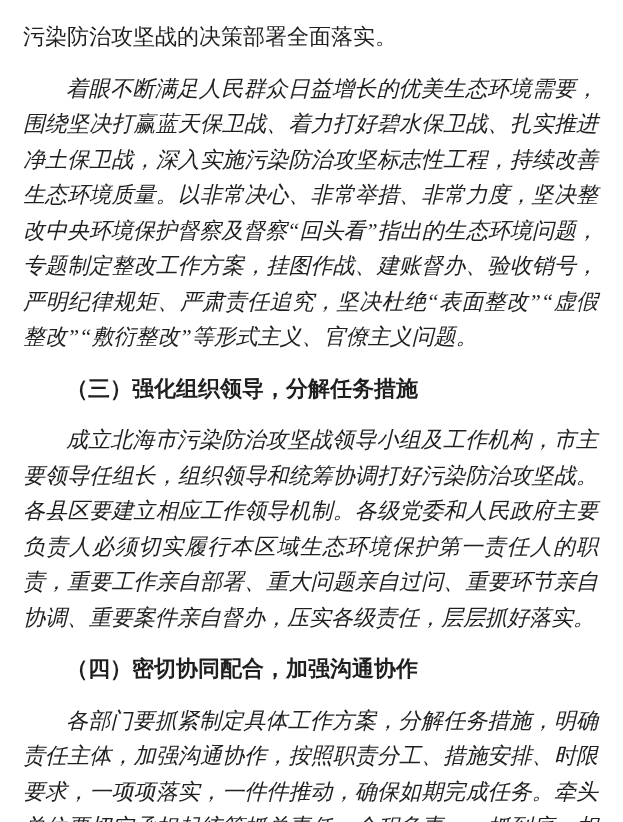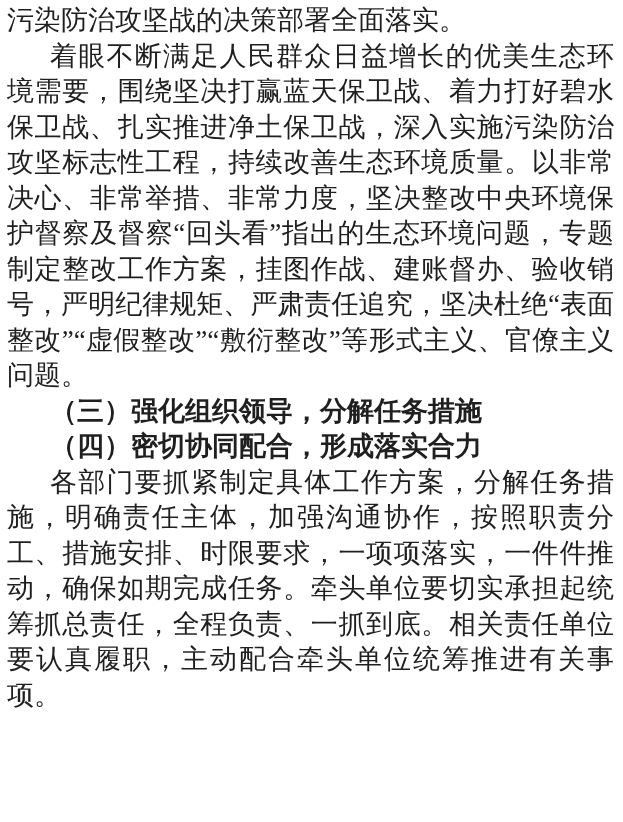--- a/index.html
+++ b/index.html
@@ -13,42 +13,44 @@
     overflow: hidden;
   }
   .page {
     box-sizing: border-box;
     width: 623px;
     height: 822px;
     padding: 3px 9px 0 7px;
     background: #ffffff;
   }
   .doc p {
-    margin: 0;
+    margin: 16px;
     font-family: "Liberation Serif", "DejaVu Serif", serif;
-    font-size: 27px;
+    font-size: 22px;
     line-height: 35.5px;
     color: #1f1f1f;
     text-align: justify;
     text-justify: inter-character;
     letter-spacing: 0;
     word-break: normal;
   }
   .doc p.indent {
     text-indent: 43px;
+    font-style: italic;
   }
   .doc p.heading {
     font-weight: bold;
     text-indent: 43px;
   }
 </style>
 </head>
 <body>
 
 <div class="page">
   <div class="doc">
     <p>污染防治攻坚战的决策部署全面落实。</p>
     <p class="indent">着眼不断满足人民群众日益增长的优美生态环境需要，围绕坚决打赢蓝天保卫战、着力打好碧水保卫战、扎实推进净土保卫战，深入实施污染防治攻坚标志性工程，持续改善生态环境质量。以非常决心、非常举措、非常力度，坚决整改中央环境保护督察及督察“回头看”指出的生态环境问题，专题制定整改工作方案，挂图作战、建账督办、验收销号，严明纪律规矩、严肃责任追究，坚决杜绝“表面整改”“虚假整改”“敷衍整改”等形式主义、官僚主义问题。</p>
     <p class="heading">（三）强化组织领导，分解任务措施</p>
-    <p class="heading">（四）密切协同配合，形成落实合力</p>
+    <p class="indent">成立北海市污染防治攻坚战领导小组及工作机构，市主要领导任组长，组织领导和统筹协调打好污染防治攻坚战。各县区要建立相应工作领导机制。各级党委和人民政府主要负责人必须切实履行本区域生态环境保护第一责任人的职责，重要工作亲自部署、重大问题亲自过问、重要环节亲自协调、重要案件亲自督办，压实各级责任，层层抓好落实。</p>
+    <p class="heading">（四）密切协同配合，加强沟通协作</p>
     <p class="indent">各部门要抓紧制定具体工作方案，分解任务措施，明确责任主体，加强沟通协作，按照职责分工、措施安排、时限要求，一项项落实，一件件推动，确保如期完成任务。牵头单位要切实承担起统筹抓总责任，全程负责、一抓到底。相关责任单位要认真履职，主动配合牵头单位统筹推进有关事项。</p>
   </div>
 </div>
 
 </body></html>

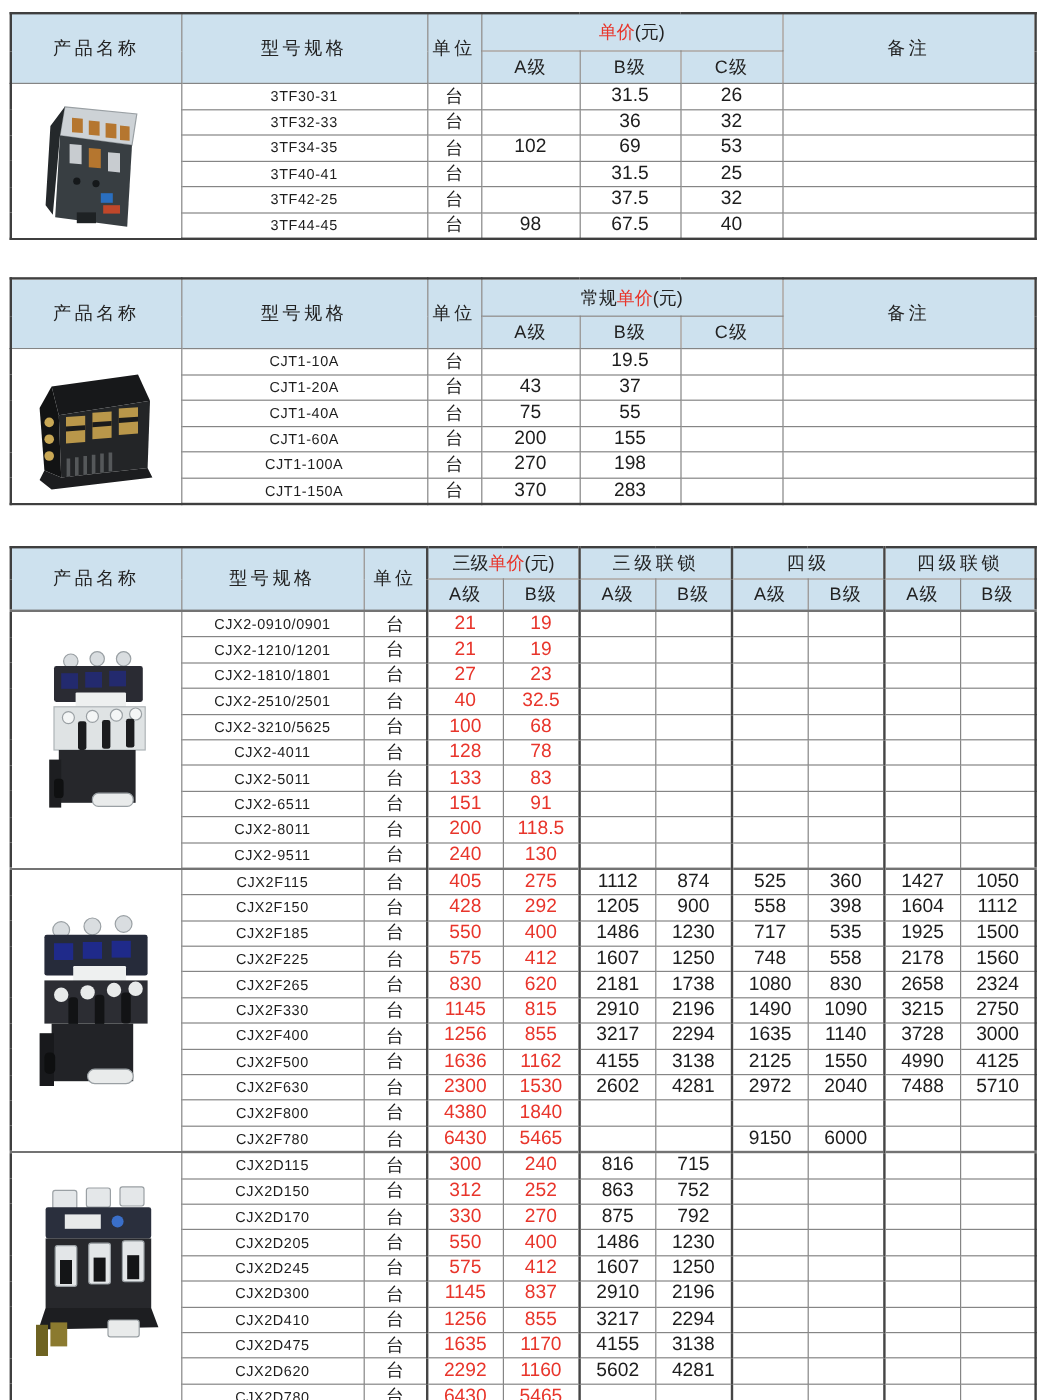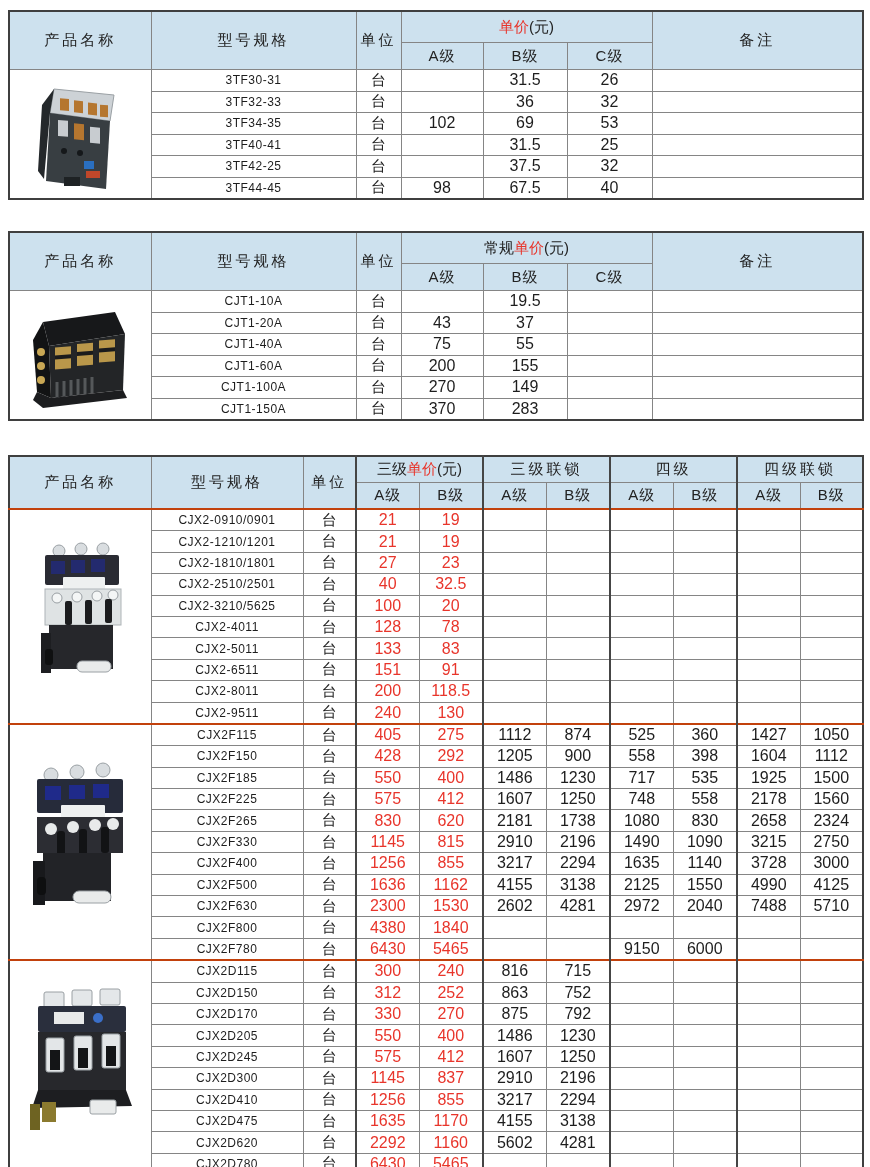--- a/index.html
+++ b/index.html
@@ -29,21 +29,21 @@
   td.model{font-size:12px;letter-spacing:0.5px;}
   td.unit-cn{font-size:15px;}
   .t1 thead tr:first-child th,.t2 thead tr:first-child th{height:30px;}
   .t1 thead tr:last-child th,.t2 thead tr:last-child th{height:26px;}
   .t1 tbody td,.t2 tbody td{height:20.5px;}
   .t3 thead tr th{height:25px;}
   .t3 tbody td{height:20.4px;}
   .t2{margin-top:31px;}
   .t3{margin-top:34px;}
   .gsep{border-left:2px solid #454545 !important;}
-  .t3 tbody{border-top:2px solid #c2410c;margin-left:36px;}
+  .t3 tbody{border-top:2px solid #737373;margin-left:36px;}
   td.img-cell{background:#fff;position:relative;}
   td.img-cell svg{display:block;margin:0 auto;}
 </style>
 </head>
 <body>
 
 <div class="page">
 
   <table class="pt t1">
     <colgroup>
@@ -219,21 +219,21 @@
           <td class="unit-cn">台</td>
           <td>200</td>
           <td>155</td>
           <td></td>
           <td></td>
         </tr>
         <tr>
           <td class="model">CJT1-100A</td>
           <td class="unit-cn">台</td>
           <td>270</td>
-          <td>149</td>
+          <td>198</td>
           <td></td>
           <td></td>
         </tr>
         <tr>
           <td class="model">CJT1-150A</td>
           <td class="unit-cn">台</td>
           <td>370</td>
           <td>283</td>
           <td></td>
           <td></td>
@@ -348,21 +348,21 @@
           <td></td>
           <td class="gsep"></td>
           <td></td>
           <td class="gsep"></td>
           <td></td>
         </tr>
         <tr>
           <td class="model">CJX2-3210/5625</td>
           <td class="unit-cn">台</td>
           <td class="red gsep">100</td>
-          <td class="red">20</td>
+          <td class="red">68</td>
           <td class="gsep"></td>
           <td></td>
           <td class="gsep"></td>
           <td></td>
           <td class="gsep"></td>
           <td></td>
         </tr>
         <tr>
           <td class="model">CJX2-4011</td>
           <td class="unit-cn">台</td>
========
(Problem) Isolate the lines above that contain the word "密切协同配合" and copy them.

(Written response)
-    <p class="heading">（四）密切协同配合，形成落实合力</p>
+    <p class="heading">（四）密切协同配合，加强沟通协作</p>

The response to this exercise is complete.